If you or your company would like to participate in our neighbourhood breakdown, let us know by emailing email@example.com
This week’s spotlight: Centretown
Centretown is (you guessed it) Ottawa’s downtown core — an area south of Parliament Hill and the Ottawa River, with the Canal to the East and Bronson Avenue to the West, bordered by the Queensway on its southern edge.
The average walking time to the Confederation line of the LRT is 15 minutes, to either the Parliament or the Lyon stop. It is also approximately a 20-minute walk from the neighbourhood’s core to the Rideau Shopping Centre, home to two of the OCTranspo system’s major stops, Rideau and Mackenzie King.
The most common dwelling types in this area are high or low-rise apartment buildings, and the average monthly rent for an unfurnished two-bedroom apartment is $1,600.
Centretown might be part of Ottawa’s bustling downtown, but it has an abundance of green and open space, thanks to the seven dog parks, Rideau Canal, and of course, the Ottawa River. Located near many of Ottawa’s most popular tourist destinations, residents of Centretown are surrounded by some of the city’s most beautiful scenery, as a lot of Ottawa’s beautification projects are concentrated in the downtown core.
Like all Ottawa neighbourhoods, Centretown has its own commercial areas which provide for the needs of its residents. During the day, Sparks Street is alight with government and office workers out to lunch, and is especially popular when happy hour hits. Bank and Elgin Street both have plenty of restaurants and bars, as well as shopping and grocers.
If you work downtown and enjoy being mobile, then Centretown is a perfect location.
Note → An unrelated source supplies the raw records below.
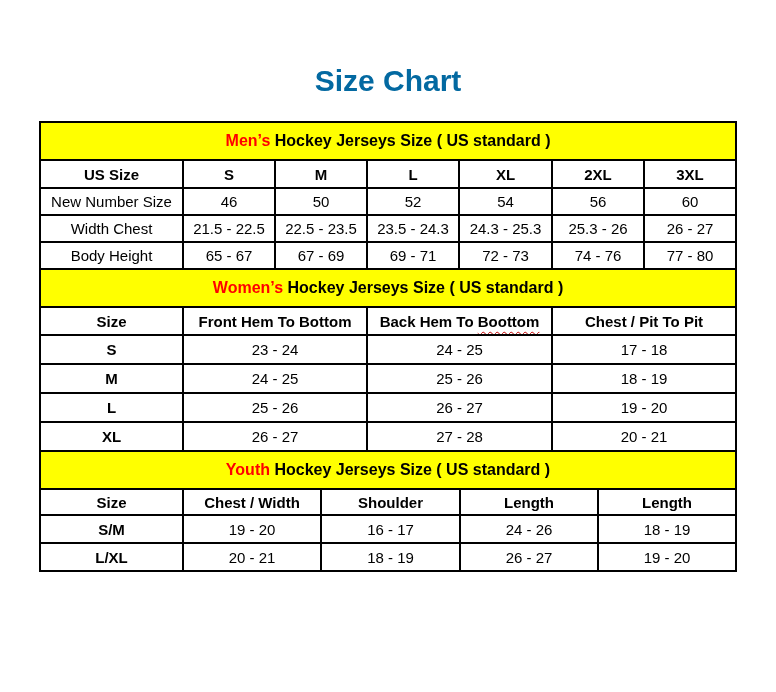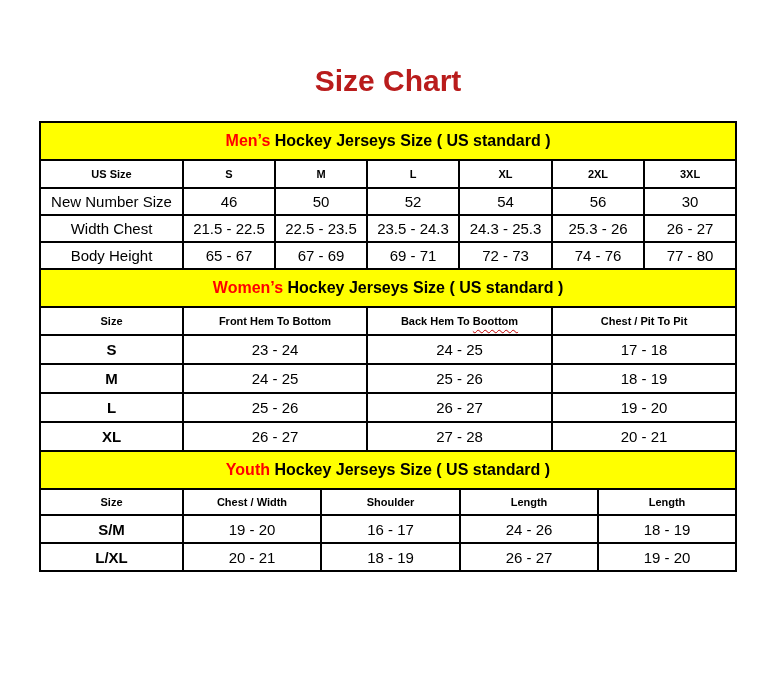"Size Chart" .page-title { color: #b91c1c -> #0369a1 }
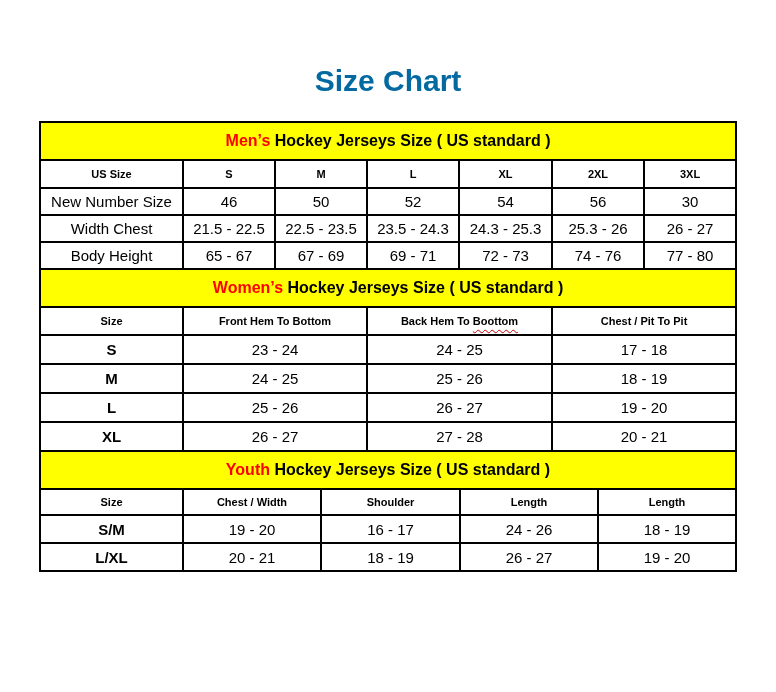"US Size" .head-row th { font-size: 11px -> 15px }
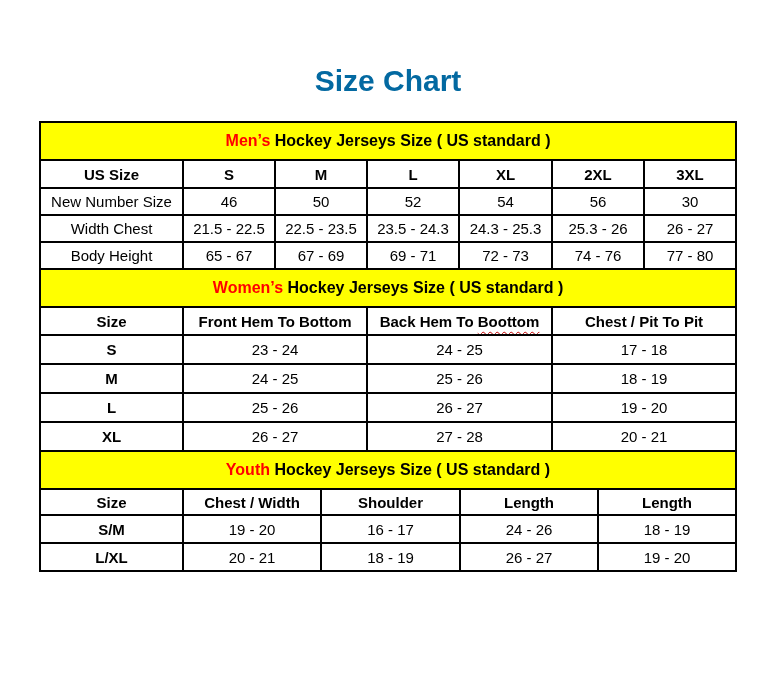"30" td { text: 30 -> 60 }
Less ideal for car owners, as parking can be difficult or expensive, the accessibility to both Light Rail and OCTranspo lines makes it a great neighbourhood for young professionals, small families, or the newly retired. Having access to both the Ottawa River and the canal, as well as the neighbourhood’s several parks, makes the area great for small dog owners, although the limited square footage of downtown apartments might be a little cramped for bigger pets.